And the cry for minimum mandatory sentences will be taken up.
Nobody runs for office and wins on the platform of having reasonable sentencing laws.
Maximum sentences for any crime becomes the cry. And the public, indigent, demands action.
Until someone is arrested and convicted and they are sitting in our office.
"We don't understand Rumpole. Our (husband, father, brother, sister, mother) led an exemplary life for fifty years, Then they ran into money trouble and committed this crime. No one was hurt. The money was paid back. They are 70 years old. They have health troubles. They have lost their license. Why must the judge impose a twelve year minimum mandatory sentence?"

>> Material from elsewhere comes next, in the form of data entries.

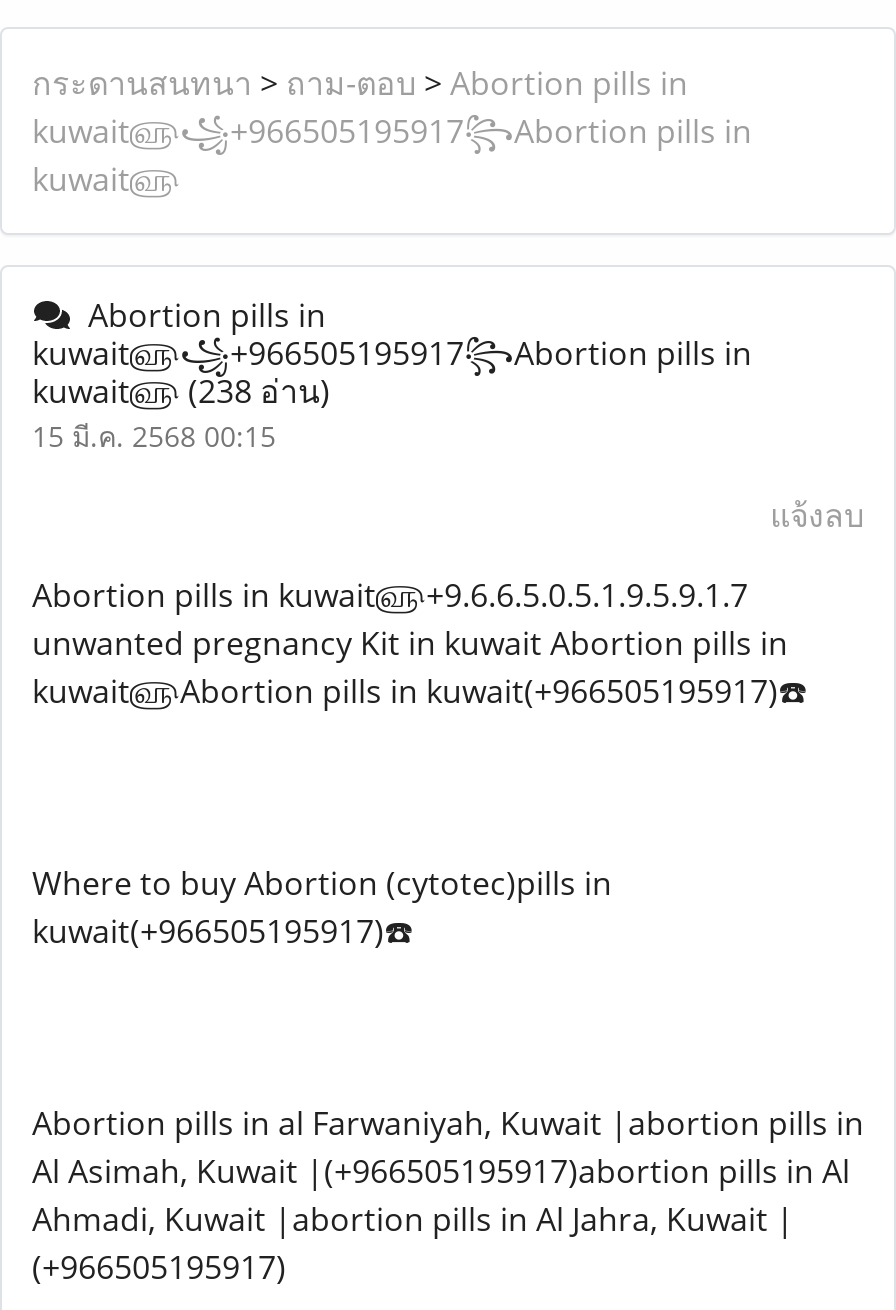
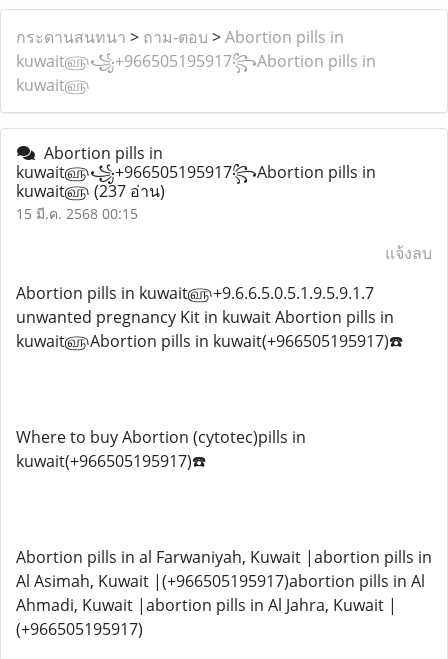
- kuwait௵ (238 อ่าน)
+ kuwait௵ (237 อ่าน)
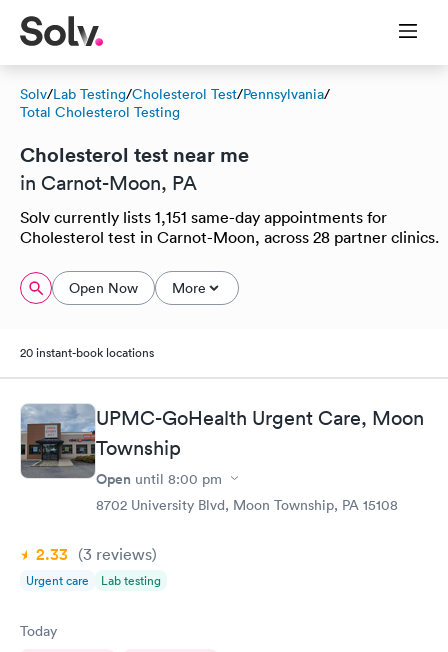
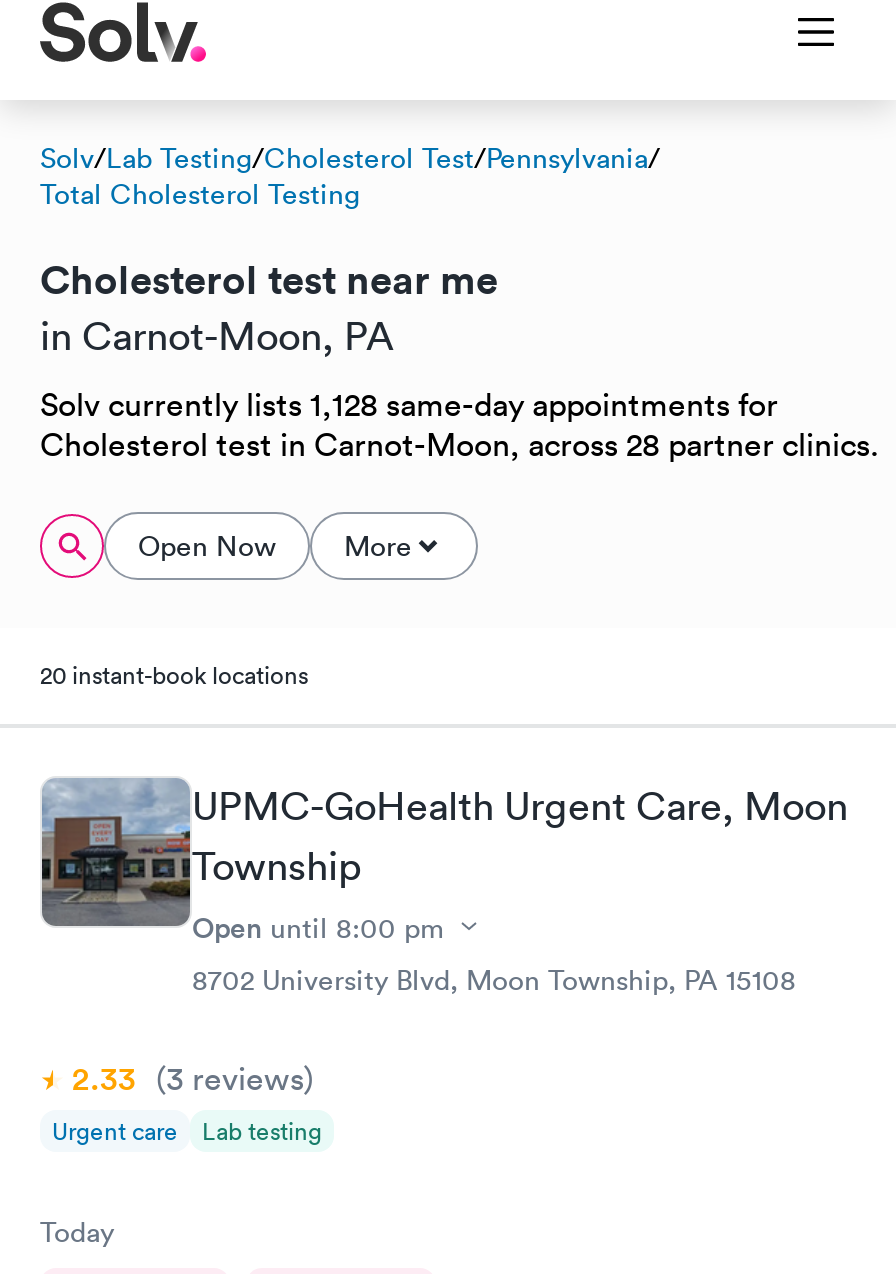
- Solv currently lists 1,151 same-day appointments for
+ Solv currently lists 1,128 same-day appointments for
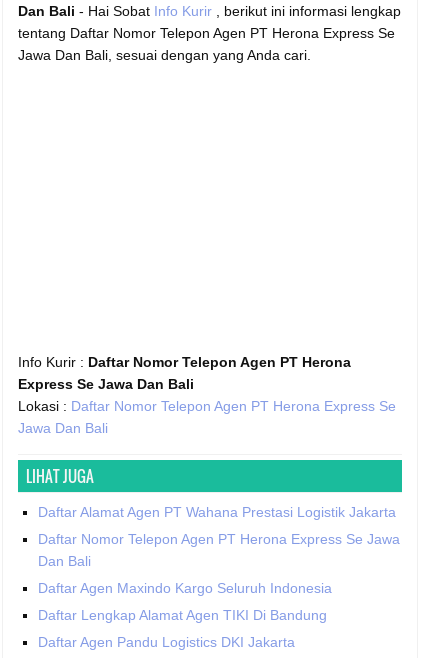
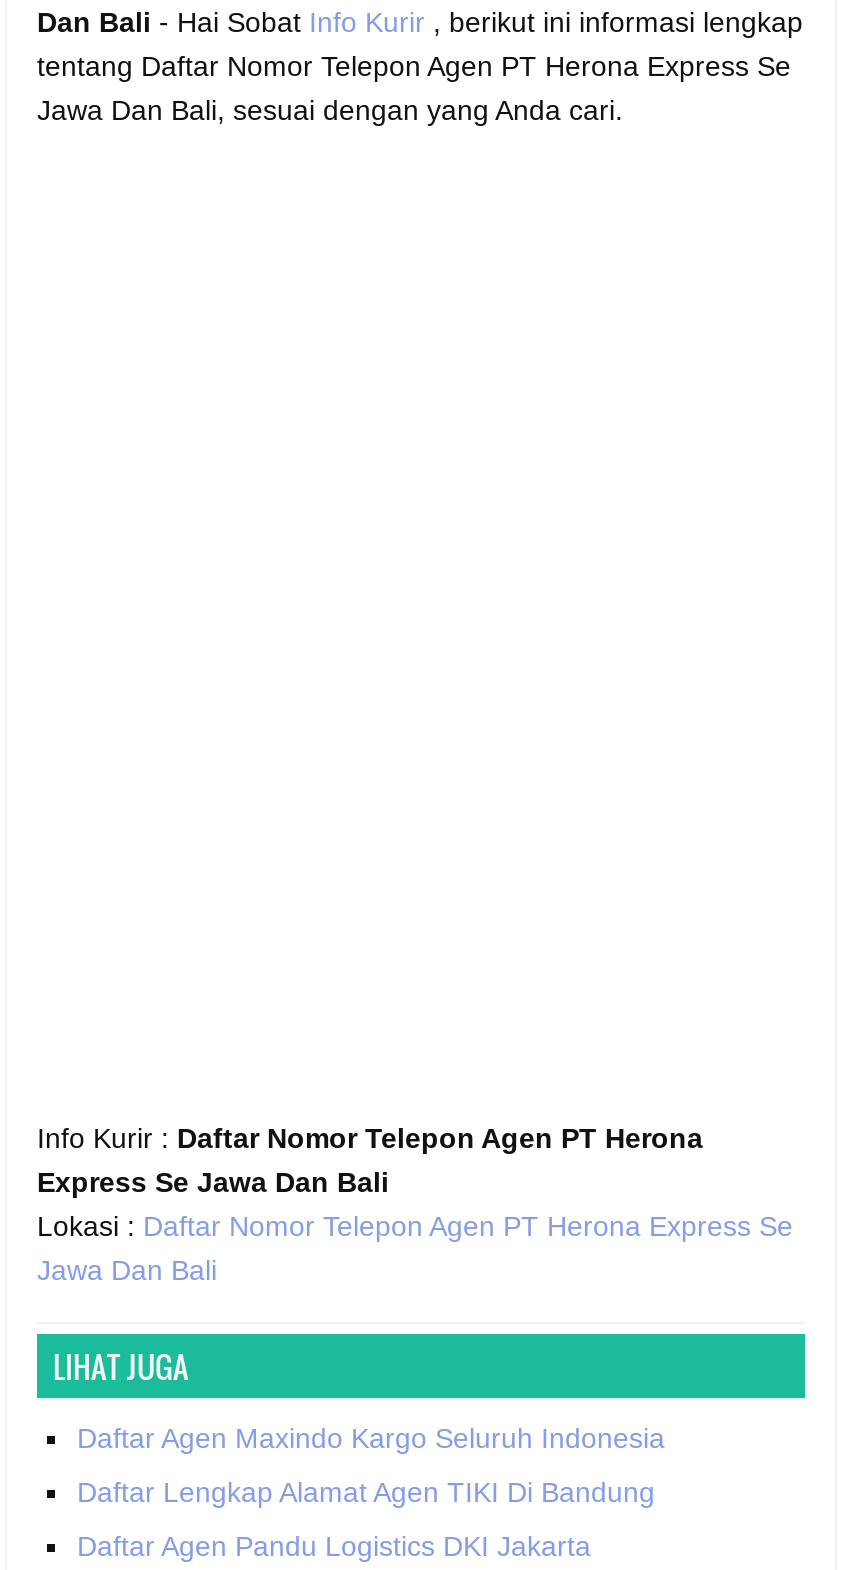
moved down: Info Kurir : Daftar Nomor Telepon Agen PT Herona | Express Se Jawa Dan Bali | Lokasi : Daftar Nomor Telepon Agen PT Herona Express Se | Jawa Dan Bali | LIHAT JUGA

- Daftar Alamat Agen PT Wahana Prestasi Logistik Jakarta
- Daftar Nomor Telepon Agen PT Herona Express Se Jawa
- Dan Bali
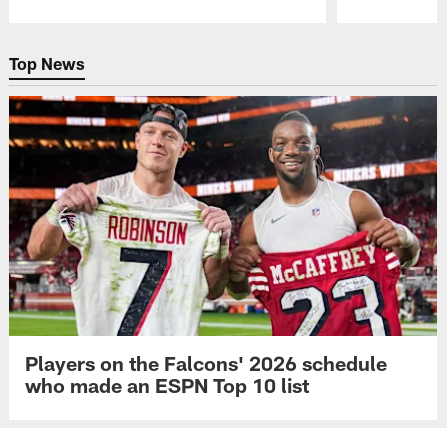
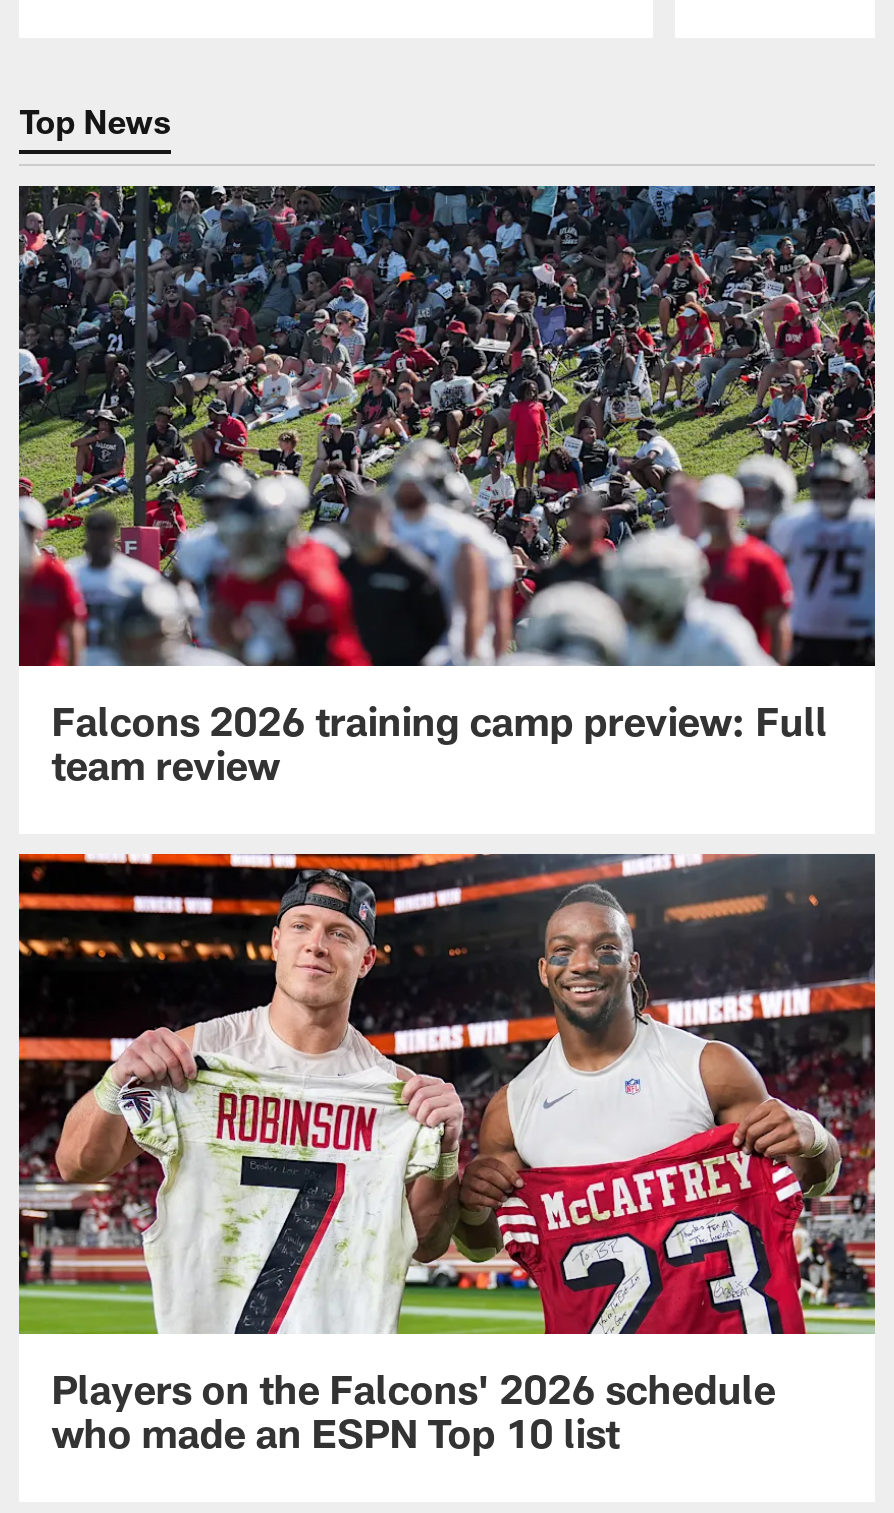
+ [image]
+ Falcons 2026 training camp preview: Full
+ team review
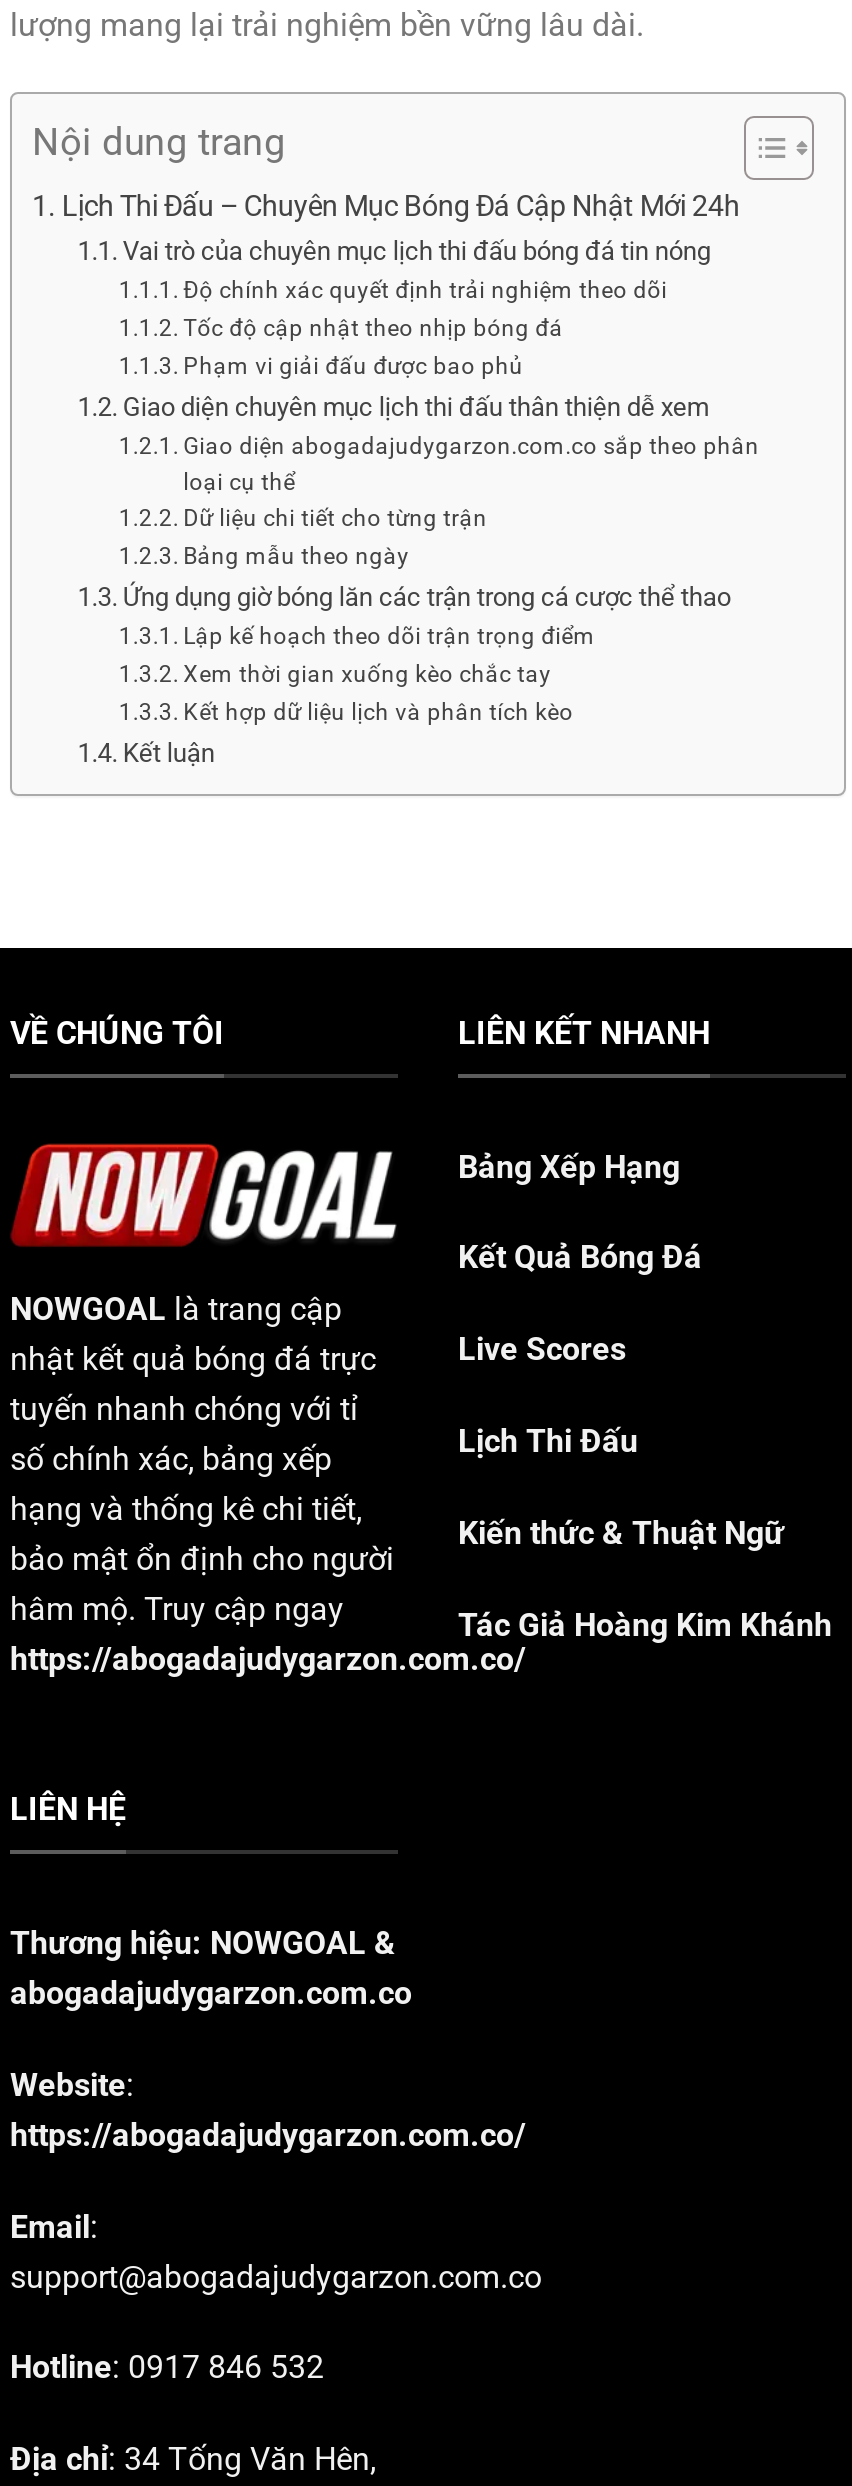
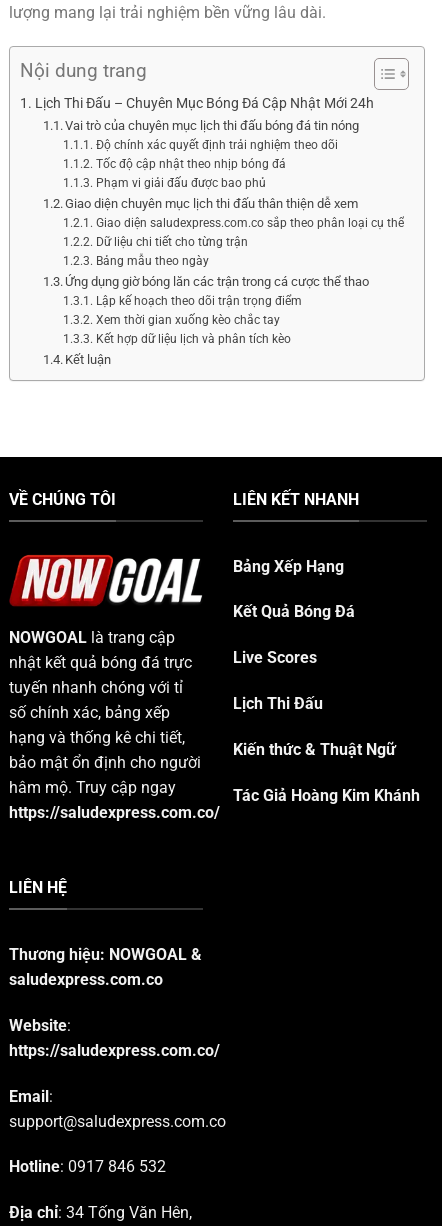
- Giao diện abogadajudygarzon.com.co sắp theo phân
- loại cụ thể
+ Giao diện saludexpress.com.co sắp theo phân loại cụ thể

- https://abogadajudygarzon.com.co/
+ https://saludexpress.com.co/

- abogadajudygarzon.com.co
+ saludexpress.com.co

- https://abogadajudygarzon.com.co/
+ https://saludexpress.com.co/

- support@abogadajudygarzon.com.co
+ support@saludexpress.com.co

Rumpole: "Under the Paul Manafort sentencing reform act of 2020, a Judge must impose a minimum of twelve years prison on all people convicted of white collar fraud claims if they have no prior record, have a college degree, used a computer for their crimes, and are considered 'a person of privilege' because the sentencing act clearly states people of privilege should receive an additional punishment for abusing their privilege so as to restore the public's trust in the criminal justice system. I'm sorry, there is nothing anyone can do."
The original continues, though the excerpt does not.